Monday, November 2, 2009
Good God
First off, I would like to apologize for the lapse in chapel blogs of late, I took the week off only partly due to an obscene personal schedule. Secondly, I would like to apologize for continuing to neglect chapel as what I am about to say has little to do with it.
The thing that I would like to communicate today is that God is indeed good. I know, we've heard it all before, but still. Recently I've been living a life, a good one, but one of despair. I've not been desperate as such, but rather consigned to the 'fact' that life is too much. I have been overwhelmed and frustrated and fed up with people, school, work, myself, and pretty much everything. I even composed a poem the other day which I read over today and was quite amazed at how tragically sad and hopeless it seemed. So, over the past week or so I began to complain to God. I know, very mature. Anyways, He came through as He never ceases to surprisingly do. Today culminated a series of events that I cannot begin to explain in detail, but God essentially blitzed me with a parade of wise people such as God, pastors, teachers, family, nondescript people I don't know but have to listen to, and dear friends who've all said everything to me at the right time in the right way which was always exactly what I needed to hear. I've always considered myself an optimist, and times like this just go to confirm the validity of such a disposition.

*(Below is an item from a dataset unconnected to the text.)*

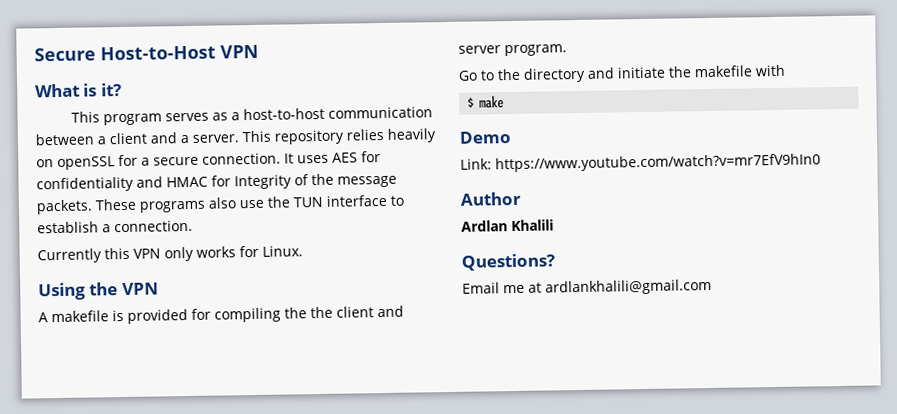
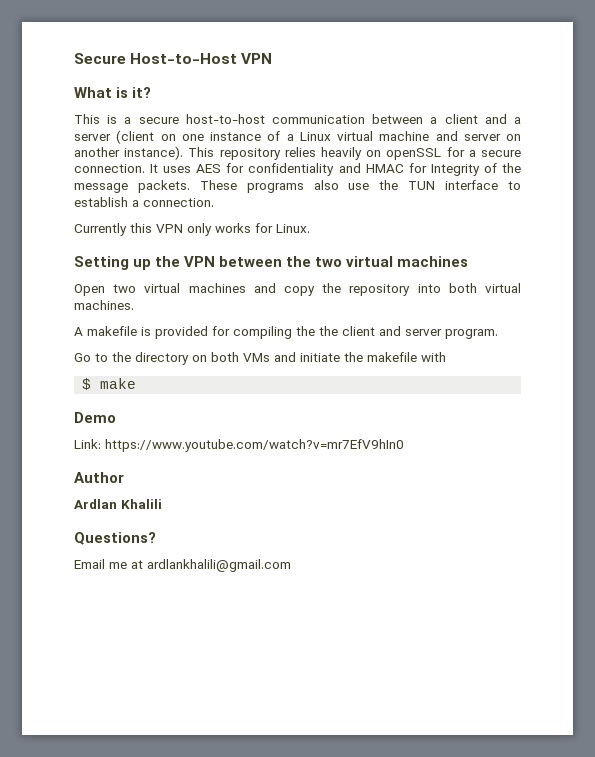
[102,112,240,126] program serves as a -> [107,115,179,124] is a secure
[192,134,239,143] server. -> [74,130,521,144] [74,146,184,160] server (client on one instance of a Linux virtual machine and server on another instance).
[38,282,86,301] Using -> [74,256,152,270] Setting up
(159, 289) none -> [219,256,469,267] [74,283,521,296] [74,300,134,310] between the two virtual machines // Open two virtual machines and copy the repository into both virtual machines.
(586, 75) none -> [192,352,270,362] on both VMs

I realize the cryptic nature of this post, but I'd rather not bore you with the mundane details, I just wanted to give you the basic rundown of merely one small way in which God is and remains good. You may consider yourself encouraged.
In Christ,
Peter Ellison
Monday, October 26, 2009
Doubt, Salvation, and Doubting Our View of Salvation
Once again, it’s time to talk about two chapels in one post. It’s just me (Tim) today. Peter seems to have actual responsibilities that this week amount to like six papers. So it is up to me. I realize we’re getting very slow in posting these days. Also, I’m writing this in the afternoon, so my brain is well past its peak activity period, so I apologize for whatever may come next.
Friday 10/23/09 – Doubt
Last Wednesday, I didn’t go to chapel because I was locked in a little room taking the GRE. I did, however, turn on my phone afterwards to find messages telling me that I missed a great chapel. It was Dale Durie and he was doing one of his storytelling chapels. That seems to be his thing and I always enjoy it. Friday was a continuation of his storytelling. I don’t know what he talked about on Wednesday, or who his character was, but on Friday he was Thomas talking about doubt. I really liked it a lot.

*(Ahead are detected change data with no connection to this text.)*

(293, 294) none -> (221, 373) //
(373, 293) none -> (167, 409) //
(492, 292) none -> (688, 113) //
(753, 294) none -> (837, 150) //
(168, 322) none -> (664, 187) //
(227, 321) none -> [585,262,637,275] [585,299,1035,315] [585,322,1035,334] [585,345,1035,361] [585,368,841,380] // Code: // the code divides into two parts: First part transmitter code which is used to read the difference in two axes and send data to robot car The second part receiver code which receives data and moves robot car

First of all, I love storytelling. I think it’s an amazing way to communicate and in contemporary society, we just write instead of telling. So when someone does tell a story in some way, shape, or form, I really like it. I don’t have much to say I guess about the story itself, other than it was a little bit different of a perspective than we’re used to hearing. He talked about the Last Supper and resurrection, mostly.

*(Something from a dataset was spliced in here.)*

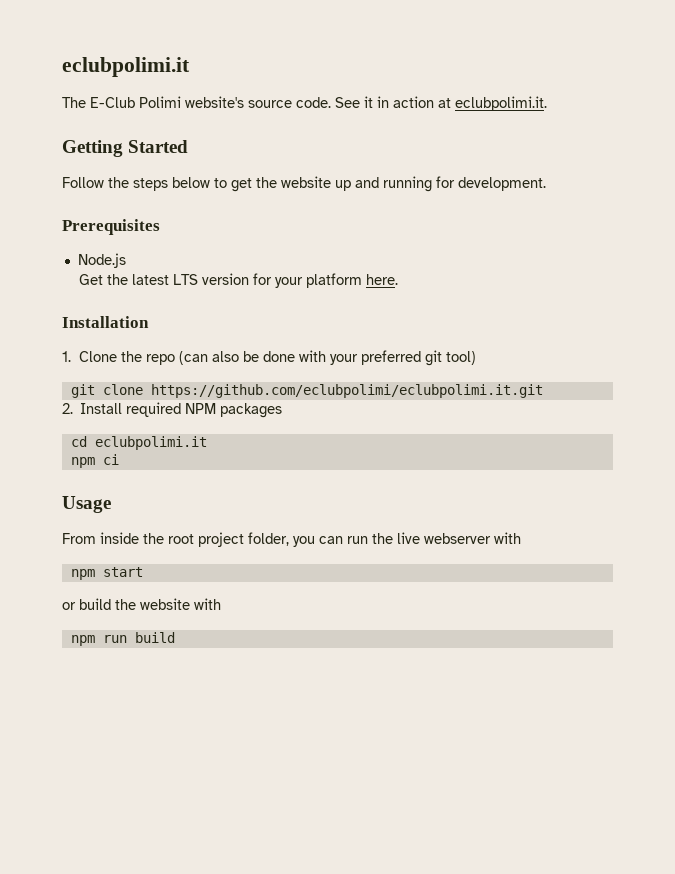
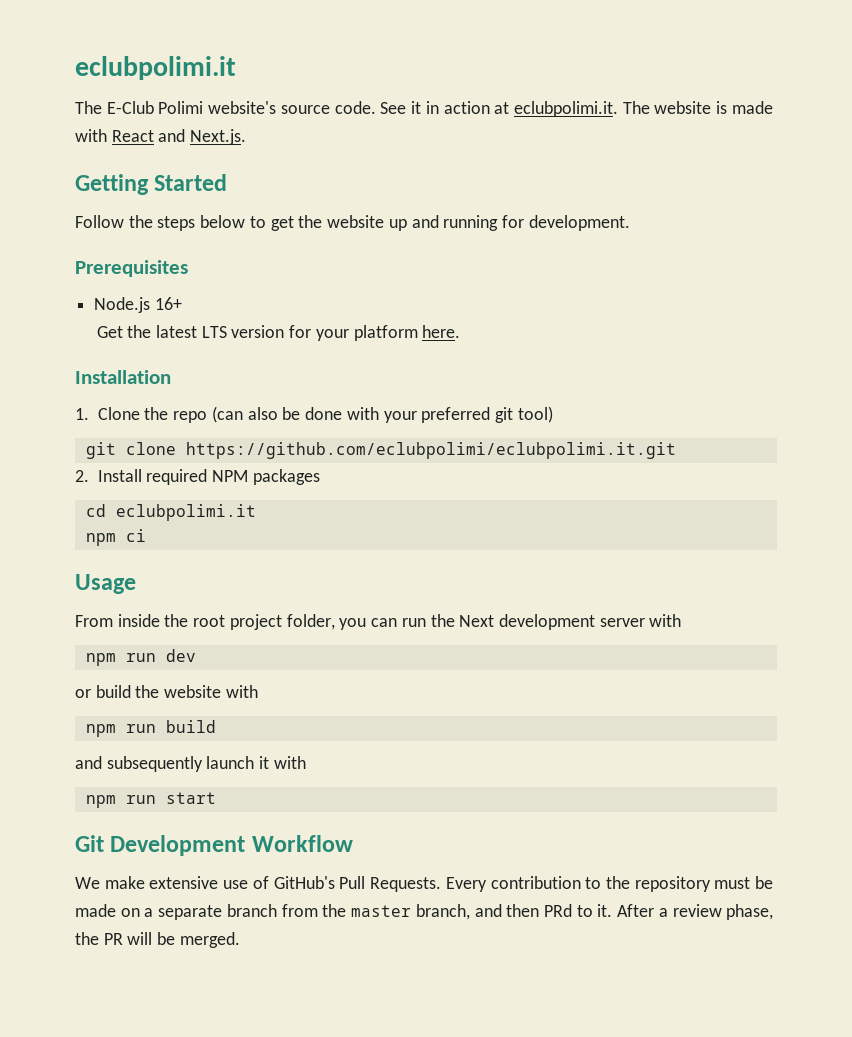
(547, 103) none -> [622,101,773,114] [75,129,247,145] The website is made with React and Next.js.
(126, 260) none -> [154,297,182,310] 16+
[397,532,521,544] [70,567,143,580] live webserver with // npm start -> [459,614,682,630] [85,649,196,666] Next development server with // npm run dev
(175, 637) none -> [75,756,306,772] [85,792,216,808] [75,835,353,856] [75,876,774,892] [75,904,774,920] [75,932,240,948] // and subsequently launch it with // npm run start // Git Development Workflow // We make extensive use of GitHub's Pull Requests. Every contribution to the repository must be made on a separate branch from the master branch, and then PRd to it. After a review phase, the PR will be merged.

He said some things about doubt that I appreciated. I have to say I’ve never really had objections to doubts, nor have I understood anyone who feels that doubts are terrible. Dale pointed out that doubts don’t necessarily destroy faith, but if it’s done well, it can deepen faith. This is been my experience in life. He also said what he thought “doubting well” means.
Thomas doubted in community and he dared to ask the tough questions. I think these are both really important things. When we doubt and have tough questions, it’s easier to keep them to ourselves. But when we ask them in community, it can deepen the faith of all of us. Dale had us take out our phones and text someone a doubt that we had. Of course, I was unable to think of anything at the time because thinking takes me several hours, but I still felt like it was a really cool exercise. What if we did share our doubts and uncertainties? How far would that go to not only help us answer them, but to help us to know and have authentic relationships with those around us? Let’s doubt well.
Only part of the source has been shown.